Сыр-бор. Звучит как то, что говорят шумным гиперактивным детям. Я хмурюсь, но рассказываю.
Не о поцелуе, конечно, и не о библиотечном конкурсе – уверена, ее бы это только насмешило, – а о том, что придется все лето изображать с Яном любовь, такую сильную, что одна пожертвовала ради этой любви своим голосом, а второй убил морскую колдунью.
У Симран подрагивают губы, она перестает сдерживаться и начинает хохотать. А я морщусь от стыда, что поделилась с ней. Я-то думала, она и вправду посочувствует мне и посоветует что-то по-сестрински. Поверить не могу, что снова повелась. У нее всегда на уме нечисто.

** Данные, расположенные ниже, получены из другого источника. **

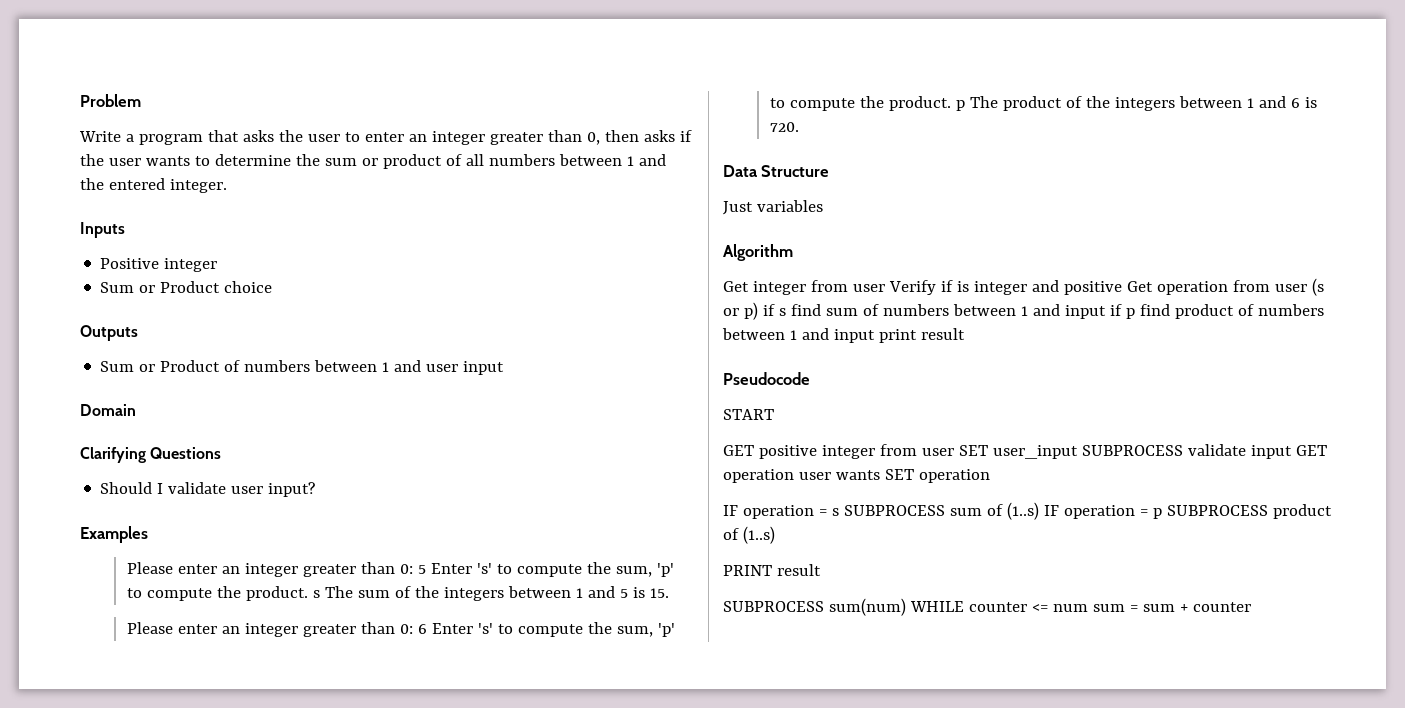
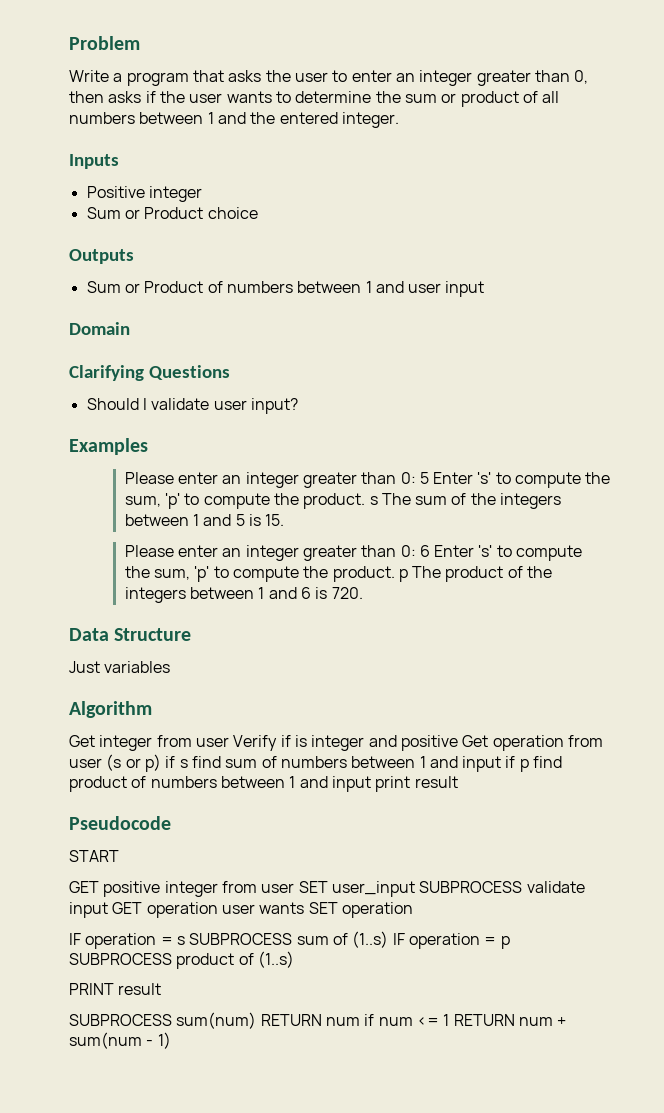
- SUBPROCESS sum(num) WHILE counter <= num sum = sum + counter
+ SUBPROCESS sum(num) RETURN num if num <= 1 RETURN num + sum(num - 1)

Разумеется, ей дико смешно оттого, что мне придется плечом к плечу работать именно с Яном. При таком полном, тотальном отсутствии сочувствия к моим бедам я иногда думаю, что Симран – моя злая, уродливая неродная сестра.
Но нет, я же видела свидетельства о рождении. Даже если у нас нет ничего общего, мы делим одну ДНК.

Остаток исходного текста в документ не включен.